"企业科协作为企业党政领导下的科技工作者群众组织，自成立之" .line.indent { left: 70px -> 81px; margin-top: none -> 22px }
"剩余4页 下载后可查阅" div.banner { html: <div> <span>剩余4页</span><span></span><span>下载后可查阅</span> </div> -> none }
★ ★ ★ ★ ★ ★ ★
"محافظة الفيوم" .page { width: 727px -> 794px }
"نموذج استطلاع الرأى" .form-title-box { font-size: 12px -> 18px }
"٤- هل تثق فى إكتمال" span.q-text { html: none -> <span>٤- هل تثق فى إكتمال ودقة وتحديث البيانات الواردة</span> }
★ ★ ★ ★ ★ ★ ★
**Work to be completed**
Write out exactly the lines above between the line with "left: 70px ->" and the line with "html: <div> <span>剩余4页</span><span></span><span>下载后可查阅</span>", inclusive, and nothing beyond them.

**Answer to this problem**
"企业科协作为企业党政领导下的科技工作者群众组织，自成立之" .line.indent { left: 70px -> 81px; margin-top: none -> 22px }
"剩余4页 下载后可查阅" div.banner { html: <div> <span>剩余4页</span><span></span><span>下载后可查阅</span> </div> -> none }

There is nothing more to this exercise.